WordやEXCELなどのOfficeドキュメントのマクロを「すべてのマクロを有効にする」という自動実行設定にしておくのは非常に危険です。通常はマクロを含むファイルを開くと黄色いメッセージバーと「コンテンツの有効化」ボタンが表示され、それをクリックするとマクロが実行される設定になっています。この設定になっていたとしても、ボタンをクリックする際は本当に信頼できるファイルかどうかを疑い、判断してください。
またEmotetがターゲットに選びやすいのは、OSやアプリケーションが最新状態にアップデートされていない端末です。常に最新状態を保つようアップデートを実施し、パッチを適用できない端末があればネットワークから切り離しておくなどの処置を取りましょう。
アンチウイルスソフトもある程度有効です。バリエーションが多いこともあって検知されない場合もありますが、最新のパターンファイルを用いた定期的なスキャンは欠かさないようにしましょう。またIPS(不正侵入防止システム)やサンドボックス製品の中には、Emotetの添付ファイルや関連通信を検知できるものもあります。

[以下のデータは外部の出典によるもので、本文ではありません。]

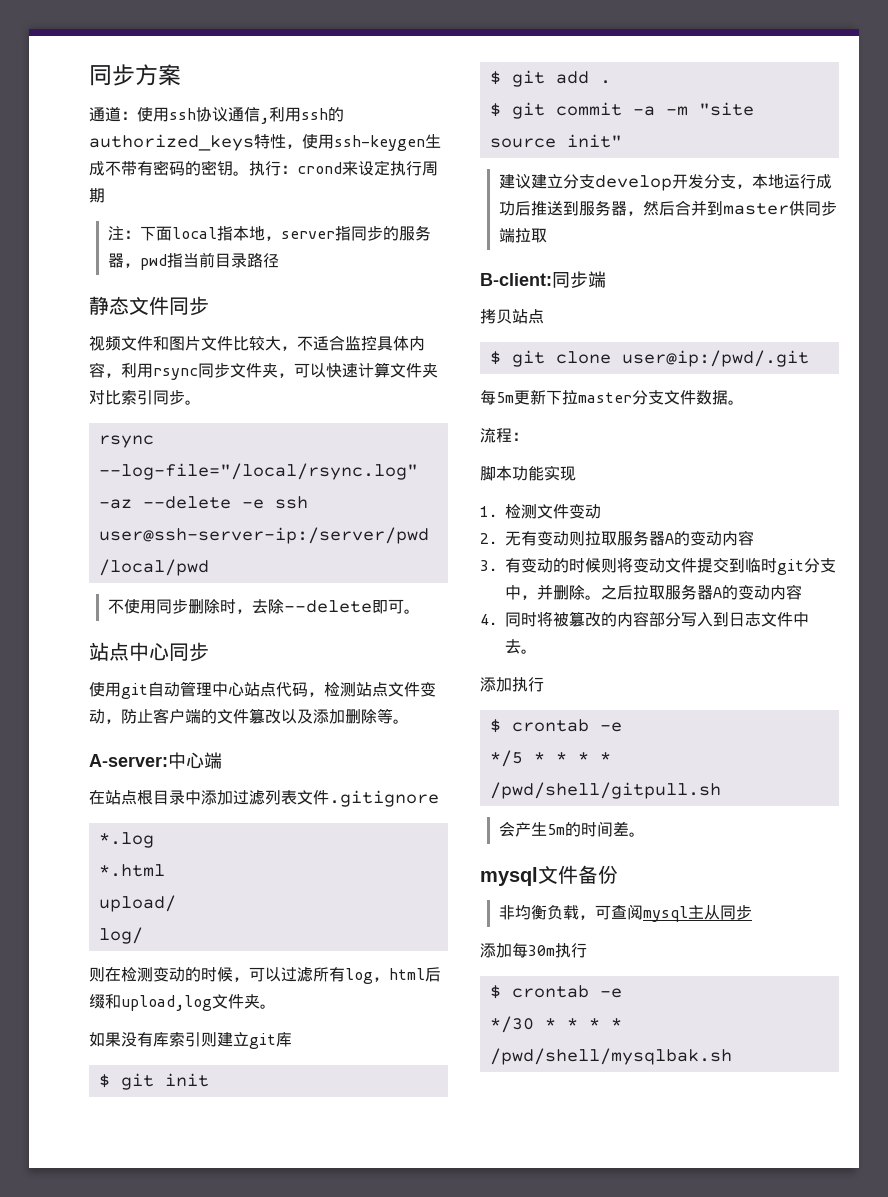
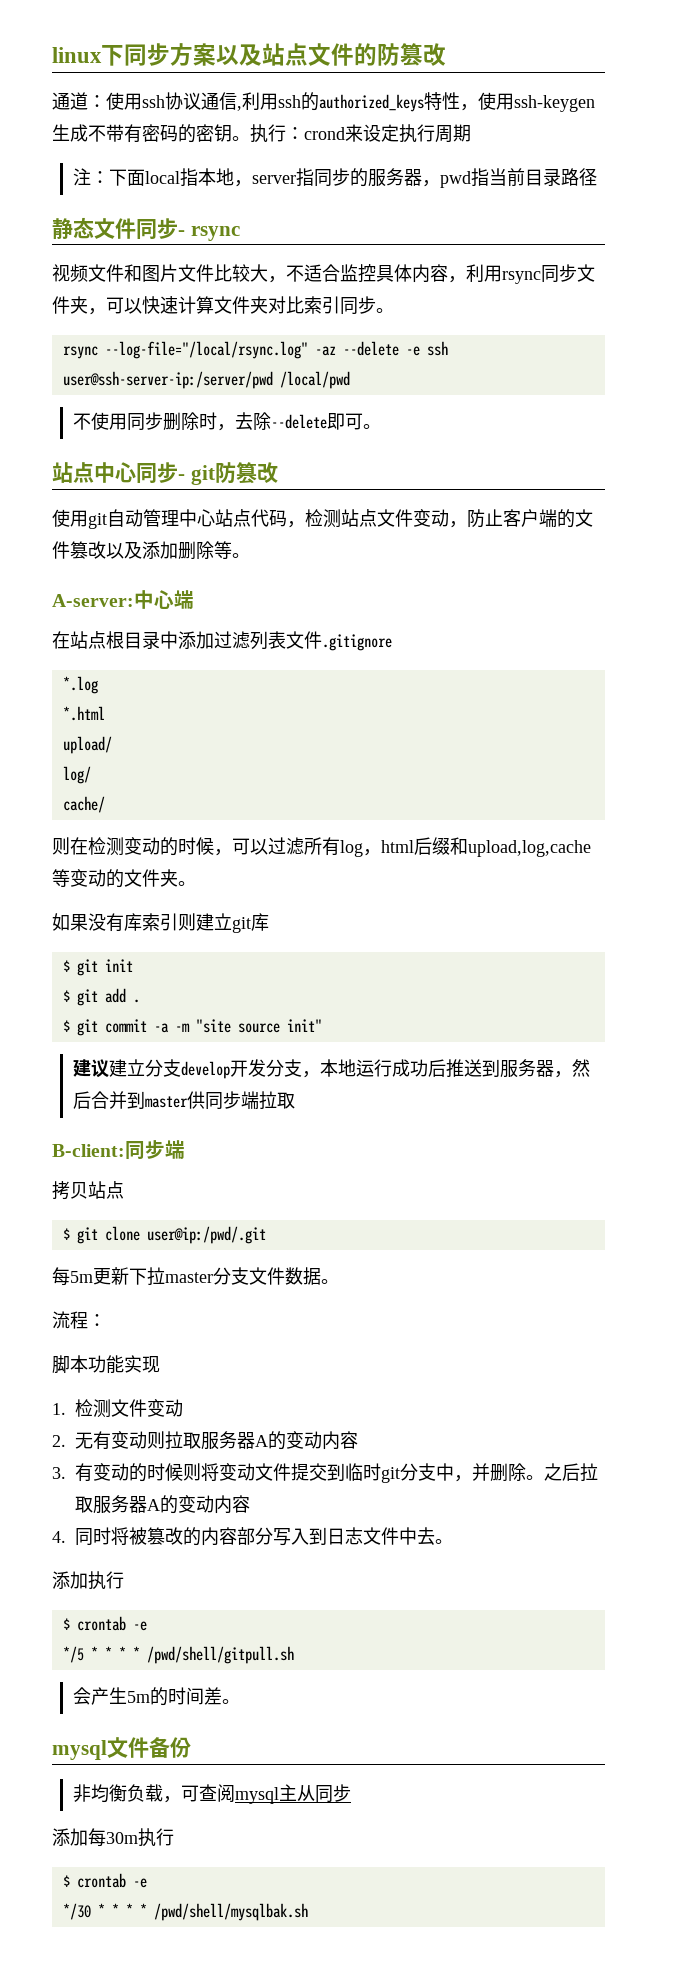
(89, 75) none -> [52,45,124,66] linux下
(181, 75) none -> [216,43,446,66] 以及站点文件的防篡改
(209, 306) none -> [178,226,240,241] - rsync
(209, 652) none -> [178,462,278,485] - git防篡改
(143, 935) none -> [62,796,105,813] // cache/
[121,995,212,1011] upload,log -> [468,840,591,857] [52,869,124,888] upload,log,cache等变动的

さらに、感染が疑われる端末を調べるには、一般社団法人 JPCERTコーディネーションセンター(JPCERT/CC)が無償公開しているチェックツール「EmoCheck」(https://github.com/JPCERTCC/EmoCheck/blob/master/README_jp.md)が役立ちます。
Emotetに感染してしまった場合の対処法
なりすましと思われる不審なメールが届いた、あるいはEmoCheckでチェックしたら感染が判明したという場合は、早急な対処が必要です。
まず感染した端末をネットワークから切り離します。端末に保存されていたメールやアドレス帳が参照された可能性があるので、端末自体はそれを調べるために保管しておいてください。次にその端末が使用していたメールアカウントやブラウザに保存されていた認証情報のパスワードを外部の端末を使って変更します。感染した端末で変更するとその情報が攻撃者に知られる可能性があるので要注意です。

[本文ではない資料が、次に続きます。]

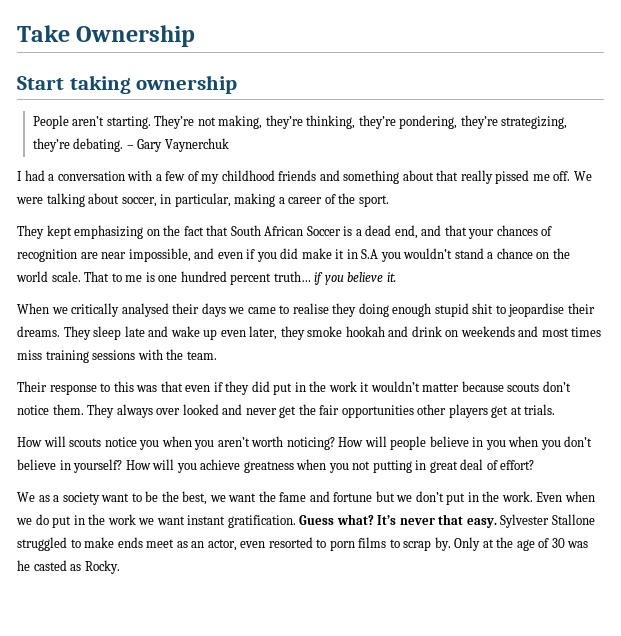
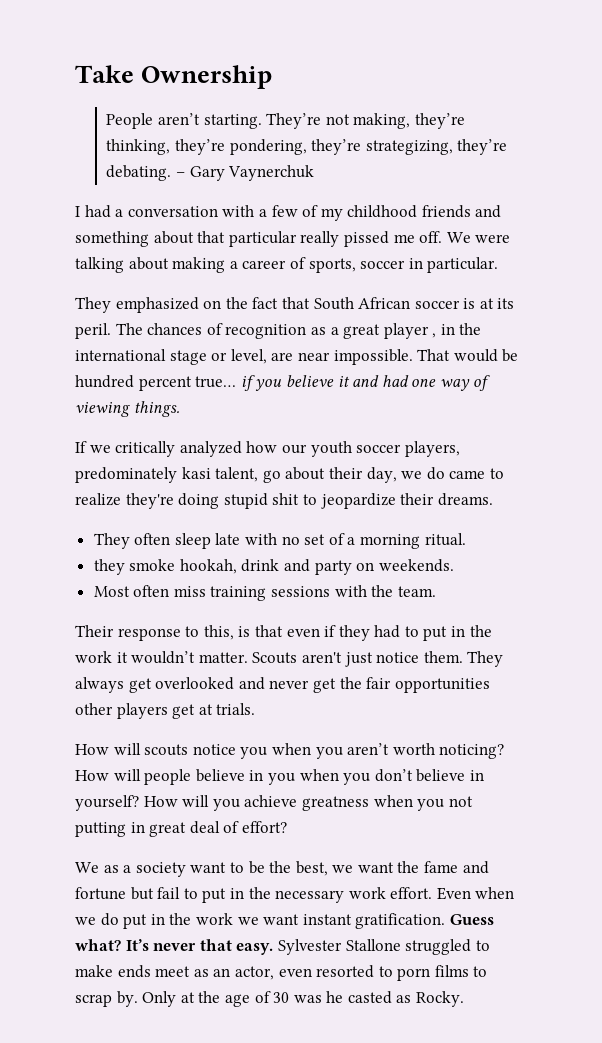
[17,75,238,94] // Start taking ownership -> (273, 77) none
(459, 175) none -> [228,231,297,247] particular
[121,193,231,207] soccer, in particular, -> (169, 263) none
[338,193,389,207] [17,225,144,239] the sport. // They kept emphasizing -> [308,257,499,273] [75,297,199,313] sports, soccer in particular. // They emphasized
[306,225,553,239] [17,248,570,262] [16,271,178,282] Soccer is a dead end, and that your chances of recognition are near impossible, and even if you did make it in S.A you wouldn’t stand a chance on the world scale. That to me is one -> [414,298,515,309] [75,323,482,339] [75,349,519,365] soccer is at its peril. The chances of recognition as a great player , in the international stage or level, are near impossible. That would be
[273,271,311,282] truth… -> [195,376,237,388] true…
[386,272,396,282] [17,303,432,317] it. // When we critically analysed their days we came to realise they doing enough -> [337,375,491,391] [75,401,180,417] [75,441,460,457] [75,467,504,483] [75,493,220,509] it and had one way of viewing things. // If we critically analyzed how our youth soccer players, predominately kasi talent, go about their day, we do came to realize they're doing
[508,303,565,317] jeopardise -> [320,493,396,509] jeopardize
[63,326,602,340] They sleep late and wake up even later, they smoke hookah and drink on weekends and most times -> [93,533,466,549] [93,559,454,575] [93,585,170,597] // They often sleep late with no set of a morning ritual. // they smoke hookah, drink and party on weekends. // Most often
[113,381,158,392] this was -> [203,625,251,640] this, is
[251,381,270,392] did -> [374,625,419,638] had to
[422,381,571,392] matter because scouts don’t -> [198,652,373,667] matter. Scouts aren't just
[156,404,219,415] over looked -> [128,677,235,693] get overlooked
[396,491,533,505] we don’t put in the work. -> [157,887,433,903] fail to put in the necessary work effort.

次に感染端末が接続されていたネットワーク内の全端末の調査をします。その際はEmoCheckのほか、メールサーバのログや、外部への通信を記録・監視している場合はネットワークトラフィックログも参照しましょう。さらに別のマルウェアに感染していないかもチェックしてください。
そして被害を受ける可能性のある対象者への注意喚起も必ず行いましょう。アドレス帳に多数の登録があり、範囲が広ければ、Webサイトやプレスリリースなどによる告知も必要です。
Emotetは企業にとって非常に感染リスクの高いマルウェアといえます。感染後の対処法を含めてしっかりとした対策をしましょう。
※「Microsoft Word」「Microsoft Excel」「Microsoft Office」は、米国Microsoft Corporationの米国およびその他の国における商標または登録商標です。